В половине июня 1705 года, когда скудная и скупая на ласки северная природа наконец побаловала теплом даже такую дальнюю и неприветливую окраину, как Пинежский Волок (ныне уездный город Пинега Архангельской губернии), ближайший к этому городку Красногорский монастырь готовился к храмовому празднику. Игумен и казначей осматривали братские кельи, двор и холодную церковь монастырскую и рассуждали о том, что на поновление и поправку зданий потребуется порядочная сумма денег, до которой не хватало много в монастырской казне.
– Авось, Бог милостив, православные поусердствуют, как соберутся на празднике? – сказал игумен, добродушный седенький старичок лет семидесяти.
– Ну, этим усердием, отец игумен, крыши на храме не перекроешь! Здесь народ-то все – голь с беднотою!
– Ну, что Бога гневить! Жертвуют по возможности, – перебил казначея игумен. – Да и вперед не забегай – больше Бога не будешь… Ведь уж Он, Милосердный, коли даст, то и в окошко подаст.
– Что говорить! У Бога всего много – недаром это говорится. Вот ведь посмотри, отец игумен, какой денек Бог дал красный! Не нарадуешься и не надивишься… Все холода стояли – вдруг благодать какая!
Беседуя таким образом, оба старика подошли к воротам обители и почти одновременно увидели вдали, на дороге от села Кологор, высокую фигуру человека, который довольно быстро шел, опираясь на палку и, видимо, направляясь к обители.
– А вот, кажется, и богомолец-то к нам жалует? – сказал игумен. – Посмотри, отец Антоний, у тебя глаза помоложе моих – должно быть, не князь ли?
– Кому же другому быть? Вестимо, князь Василий!
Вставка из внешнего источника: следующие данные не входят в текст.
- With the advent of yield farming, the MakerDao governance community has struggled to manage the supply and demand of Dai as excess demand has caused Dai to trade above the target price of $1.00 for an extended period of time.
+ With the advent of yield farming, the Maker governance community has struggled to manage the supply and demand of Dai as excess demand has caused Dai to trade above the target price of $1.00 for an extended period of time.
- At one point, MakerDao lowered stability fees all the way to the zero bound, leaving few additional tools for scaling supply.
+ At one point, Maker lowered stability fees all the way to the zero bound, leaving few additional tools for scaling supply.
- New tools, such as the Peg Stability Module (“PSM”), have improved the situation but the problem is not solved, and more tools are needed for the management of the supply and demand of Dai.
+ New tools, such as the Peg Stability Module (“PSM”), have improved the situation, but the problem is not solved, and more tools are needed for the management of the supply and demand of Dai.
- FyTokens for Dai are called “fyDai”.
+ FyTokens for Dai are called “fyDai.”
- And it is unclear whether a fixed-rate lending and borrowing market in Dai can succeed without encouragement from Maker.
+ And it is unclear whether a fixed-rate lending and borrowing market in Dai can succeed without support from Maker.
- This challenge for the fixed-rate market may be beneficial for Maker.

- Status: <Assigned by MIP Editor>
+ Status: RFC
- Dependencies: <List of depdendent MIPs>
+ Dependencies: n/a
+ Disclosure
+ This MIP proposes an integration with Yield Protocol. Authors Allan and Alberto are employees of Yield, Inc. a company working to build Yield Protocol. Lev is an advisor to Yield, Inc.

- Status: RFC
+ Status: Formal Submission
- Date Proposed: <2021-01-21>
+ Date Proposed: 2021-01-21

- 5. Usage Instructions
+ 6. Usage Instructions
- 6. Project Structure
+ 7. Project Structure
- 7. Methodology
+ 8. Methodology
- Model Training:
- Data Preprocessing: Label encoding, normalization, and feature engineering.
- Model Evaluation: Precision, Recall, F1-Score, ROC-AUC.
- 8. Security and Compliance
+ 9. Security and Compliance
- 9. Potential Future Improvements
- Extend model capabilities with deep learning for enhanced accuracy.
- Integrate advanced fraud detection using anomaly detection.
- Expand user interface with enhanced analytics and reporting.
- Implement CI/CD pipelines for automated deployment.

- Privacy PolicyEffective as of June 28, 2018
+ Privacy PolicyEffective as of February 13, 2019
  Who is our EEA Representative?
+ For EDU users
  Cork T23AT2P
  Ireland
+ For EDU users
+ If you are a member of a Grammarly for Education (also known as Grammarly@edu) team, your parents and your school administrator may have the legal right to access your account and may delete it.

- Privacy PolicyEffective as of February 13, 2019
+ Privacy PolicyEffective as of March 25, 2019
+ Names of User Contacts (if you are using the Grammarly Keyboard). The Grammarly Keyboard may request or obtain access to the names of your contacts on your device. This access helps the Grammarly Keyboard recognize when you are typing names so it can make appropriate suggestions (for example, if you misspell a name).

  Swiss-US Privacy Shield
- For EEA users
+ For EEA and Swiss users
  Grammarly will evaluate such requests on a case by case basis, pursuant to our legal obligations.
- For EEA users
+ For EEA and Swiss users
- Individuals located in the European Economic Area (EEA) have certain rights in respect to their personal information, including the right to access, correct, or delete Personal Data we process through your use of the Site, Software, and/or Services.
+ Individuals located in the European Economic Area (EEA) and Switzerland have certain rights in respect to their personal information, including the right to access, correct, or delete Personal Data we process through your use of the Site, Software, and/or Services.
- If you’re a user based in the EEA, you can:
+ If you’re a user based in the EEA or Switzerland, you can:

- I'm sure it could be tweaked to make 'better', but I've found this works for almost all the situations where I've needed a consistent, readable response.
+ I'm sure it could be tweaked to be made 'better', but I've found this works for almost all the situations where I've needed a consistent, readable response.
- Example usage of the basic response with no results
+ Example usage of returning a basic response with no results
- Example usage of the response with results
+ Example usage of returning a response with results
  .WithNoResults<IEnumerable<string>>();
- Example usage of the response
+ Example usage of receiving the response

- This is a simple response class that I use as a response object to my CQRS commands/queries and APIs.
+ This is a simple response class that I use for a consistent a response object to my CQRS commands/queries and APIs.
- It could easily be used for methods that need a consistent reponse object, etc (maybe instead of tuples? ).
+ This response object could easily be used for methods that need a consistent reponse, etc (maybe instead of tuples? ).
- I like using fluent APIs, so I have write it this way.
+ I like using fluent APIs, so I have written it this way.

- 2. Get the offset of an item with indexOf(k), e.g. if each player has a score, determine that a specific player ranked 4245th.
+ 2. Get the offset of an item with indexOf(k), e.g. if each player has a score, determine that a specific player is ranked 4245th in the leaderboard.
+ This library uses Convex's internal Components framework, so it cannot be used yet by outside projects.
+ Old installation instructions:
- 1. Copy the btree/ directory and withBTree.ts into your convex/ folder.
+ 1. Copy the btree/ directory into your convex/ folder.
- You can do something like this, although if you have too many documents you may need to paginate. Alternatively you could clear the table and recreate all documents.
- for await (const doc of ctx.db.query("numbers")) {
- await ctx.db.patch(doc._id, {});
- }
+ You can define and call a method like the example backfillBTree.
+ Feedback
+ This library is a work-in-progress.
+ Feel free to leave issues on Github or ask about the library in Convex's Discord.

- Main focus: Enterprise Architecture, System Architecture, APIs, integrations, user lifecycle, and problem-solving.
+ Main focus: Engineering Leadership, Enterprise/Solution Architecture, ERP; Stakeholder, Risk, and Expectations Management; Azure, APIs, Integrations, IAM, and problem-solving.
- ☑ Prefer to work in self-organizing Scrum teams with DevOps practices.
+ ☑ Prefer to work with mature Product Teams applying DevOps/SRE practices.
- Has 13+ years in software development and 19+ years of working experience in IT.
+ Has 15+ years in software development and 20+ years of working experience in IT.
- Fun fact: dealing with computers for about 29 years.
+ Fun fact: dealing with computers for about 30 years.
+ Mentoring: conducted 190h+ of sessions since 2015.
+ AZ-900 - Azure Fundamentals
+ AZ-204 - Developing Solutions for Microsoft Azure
– Должно быть, соскучился, голубчик, по нас! За распутицей дней десять и у службы не был… Так вот по первой просухе к нам и поспешает?..
Между тем человек, шедший по дороге, подошел уже на такое расстояние, что его нетрудно было рассмотреть. Это был высокий сухощавый, но чрезвычайно благообразный старик лет шестидесяти пяти, с белыми как снег кудрями и окладистою седою бородою. Прекрасное, умное и выразительное лицо старика было изрезано глубокими морщинами, но он был свеж и бодр, и в его глазах еще было много блеску и жизни. Однако же и в этом старце, одетом в простой суконный темный кафтан на олешках и в поношенную шапку с лисьей опушкою, трудно было бы узнать князя Василия – былого Оберегателя и первостепенного вельможу. Так изменили его годы и тяжкие испытания!
– Отцу игумну и отцу казначею низкий поклон правлю! – сказал князь Василий, подходя под благословение игумна и дружелюбно здороваясь с монахами.
– Ты ли по нас больше встосковался, или мы по тебе больше соскучились, князь, – уж, право, не знаю, – сказал Голицыну игумен.
– Все эти дни к вам порывался, отцы, да старуха моя все что-то недомогала, да притом… и вести пришли недобрые… на душе было неспокойно – а уж тогда какая же молитва!
– Что же у тебя за гope, князь? В семье, что ли? С детьми или с внуками что-нибудь неладно?
– Нет, отец игумен, не то… А вот что: умер человек близкий, дорогой! В былое время хороши с ним были – и пострадали вместе… Так вот, отец игумен, просьба до тебя… Нельзя ли теперь же отслужить панихиду, а потом и сорокоуст положим…
– Рады служить тебе, князь. Пойдем в храм. Отец Антоний, прикажи отпереть да созови братию, – сказал игумен.
Вскоре раздались удары в звонкое било, и братия стала собираться в церковь.
– По ком же, князь, прикажешь панихиду петь? – спросил игумен у князя Василия.
– По усопшей рабе Божьей Софии, – отвечал князь Василий, печально наклоняя голову.
– Болярыне?.. – как-то нерешительно переспросил старый инок, делая вид, что недослышал.
– Нет! По рабе Божьей, отец игумен… Что за болярин? Был болярин – и нет болярина; а был раб Божий – и остался рабом Божьим; и останусь, пока Богу угодно…
Когда началась панихида, князь стал за столбом на клиросе, опустился на колени и все время усердно молился за упокой той пламенной и гордой души, которая так горячо его любила и так непоколебимо осталась ему верна до конца… Он молился и сам не замечал, как обильные слезы текли из его глаз и катились по серебристым сединам. Когда панихида окончилась, князь Василий отер слезы и подошел к игумну.